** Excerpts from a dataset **
-- -- --
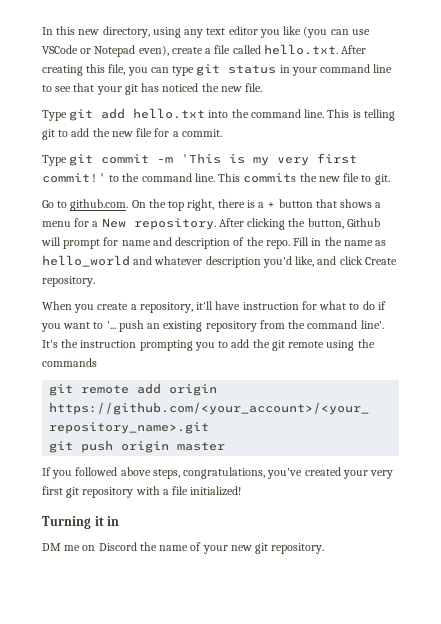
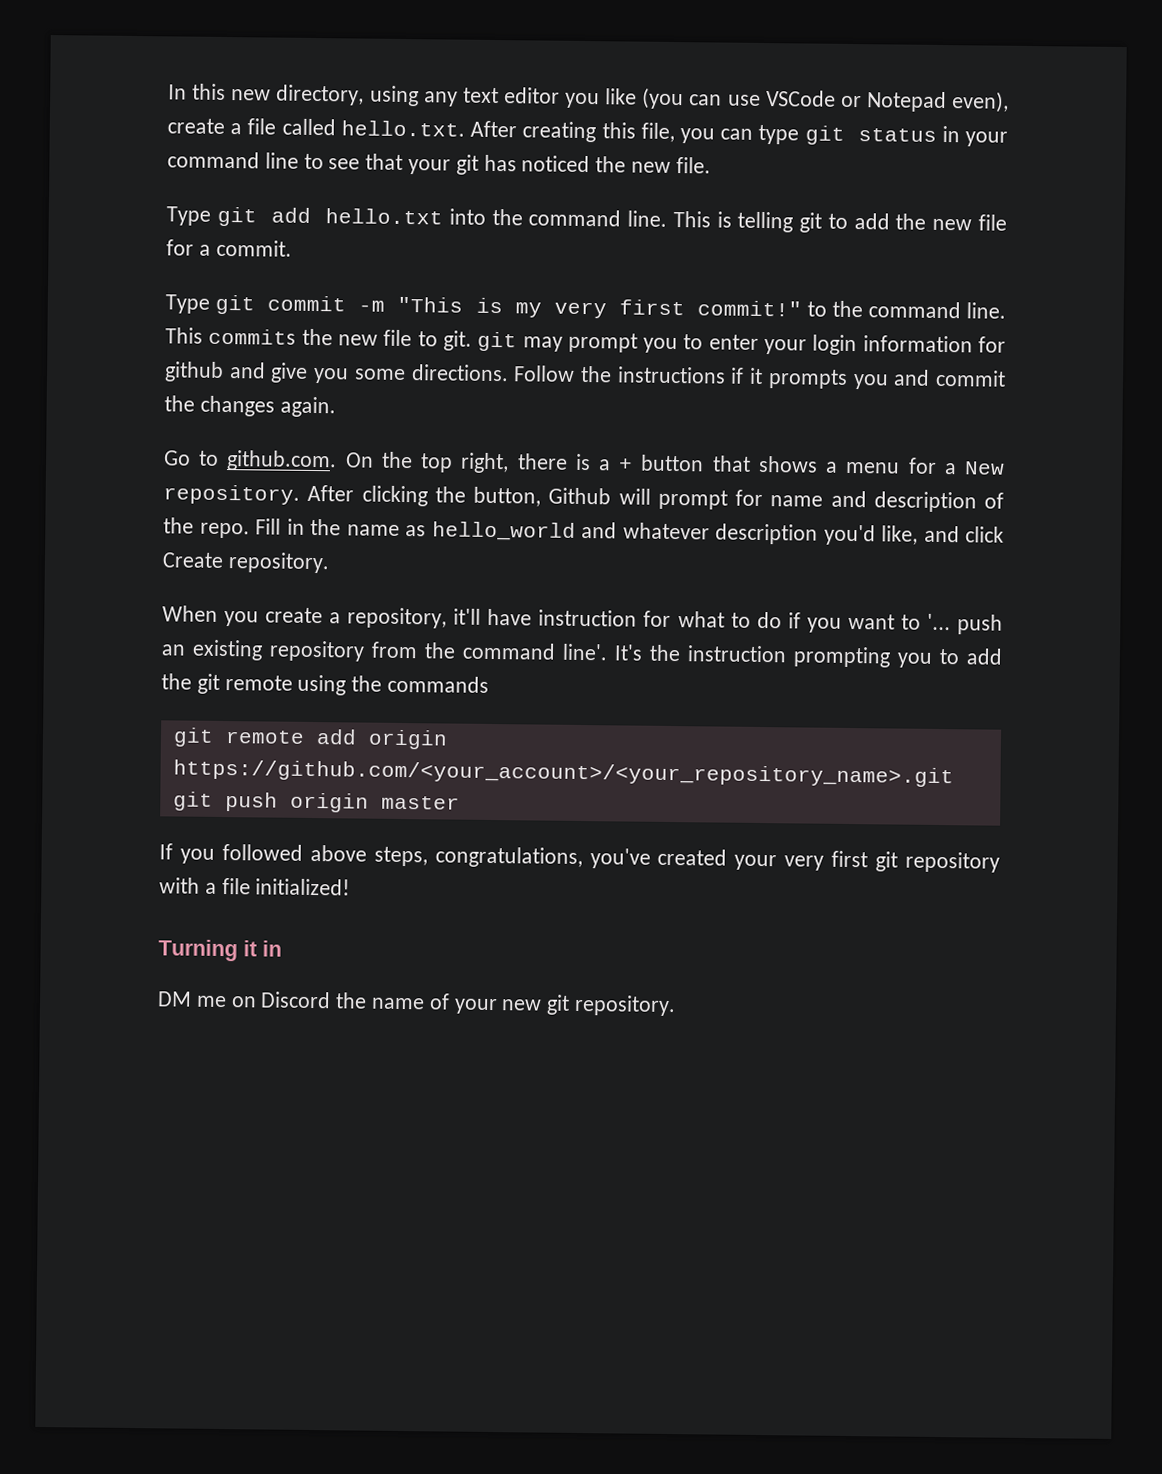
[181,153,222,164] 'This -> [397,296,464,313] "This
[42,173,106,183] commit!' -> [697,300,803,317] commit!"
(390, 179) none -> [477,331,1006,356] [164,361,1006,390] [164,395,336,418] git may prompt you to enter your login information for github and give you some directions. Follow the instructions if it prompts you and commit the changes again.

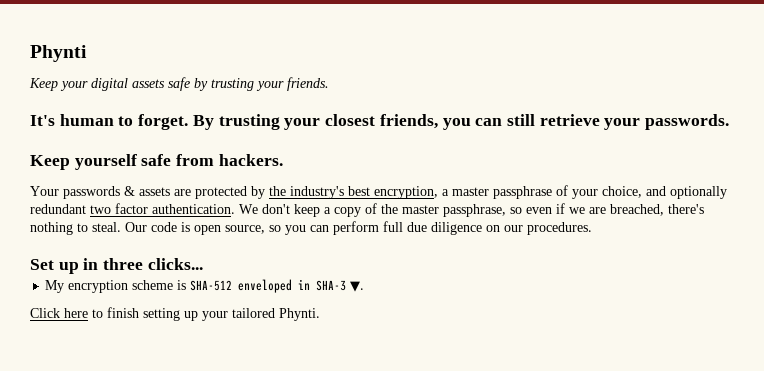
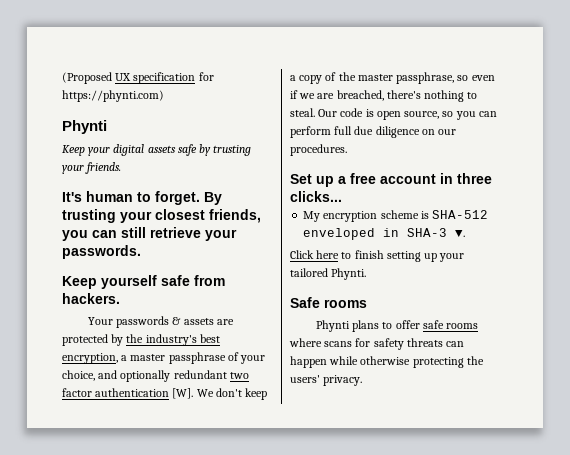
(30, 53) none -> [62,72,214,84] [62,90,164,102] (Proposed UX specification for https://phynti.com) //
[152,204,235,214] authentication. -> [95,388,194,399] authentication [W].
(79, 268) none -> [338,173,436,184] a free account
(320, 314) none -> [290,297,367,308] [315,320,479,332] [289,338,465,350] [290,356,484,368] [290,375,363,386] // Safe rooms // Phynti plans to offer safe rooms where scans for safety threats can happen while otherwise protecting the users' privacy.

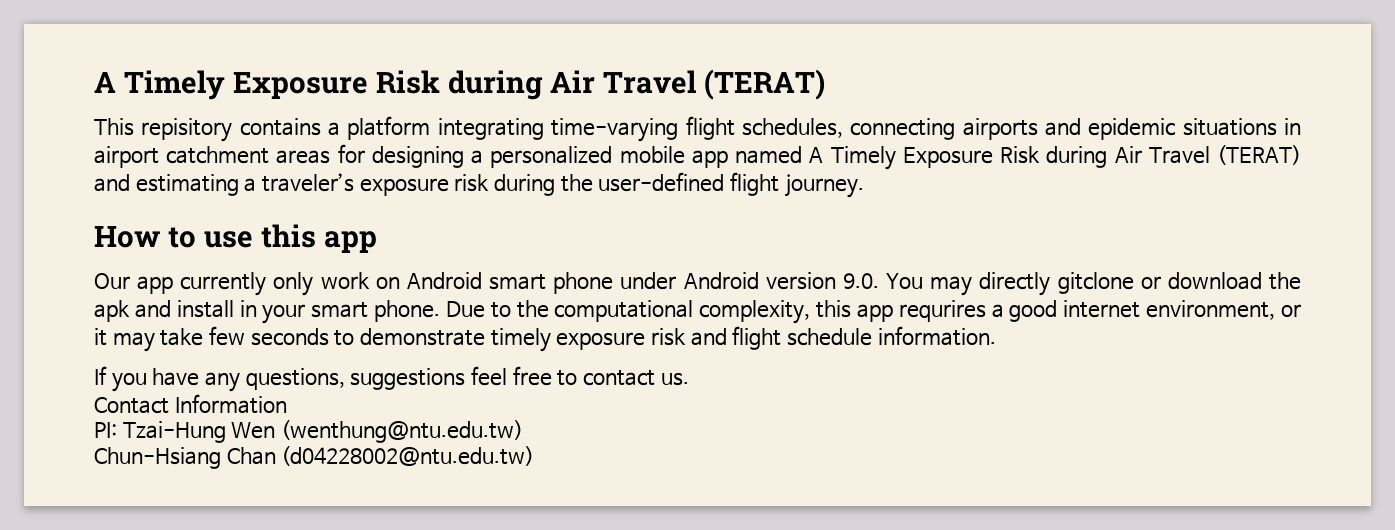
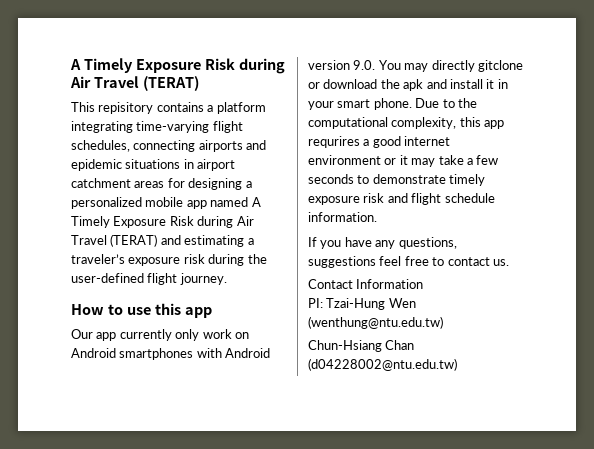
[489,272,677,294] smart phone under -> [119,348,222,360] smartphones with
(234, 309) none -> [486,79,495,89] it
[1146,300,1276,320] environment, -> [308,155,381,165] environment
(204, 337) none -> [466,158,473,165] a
-- -- --
** ABOUT THIS EXERCISE **
The answer should consist only of the lines from the one with "[489,272,677,294] smart phone" to the final line of the records above, retyped word for word.

** OUTPUT OF THE TASK **
[489,272,677,294] smart phone under -> [119,348,222,360] smartphones with
(234, 309) none -> [486,79,495,89] it
[1146,300,1276,320] environment, -> [308,155,381,165] environment
(204, 337) none -> [466,158,473,165] a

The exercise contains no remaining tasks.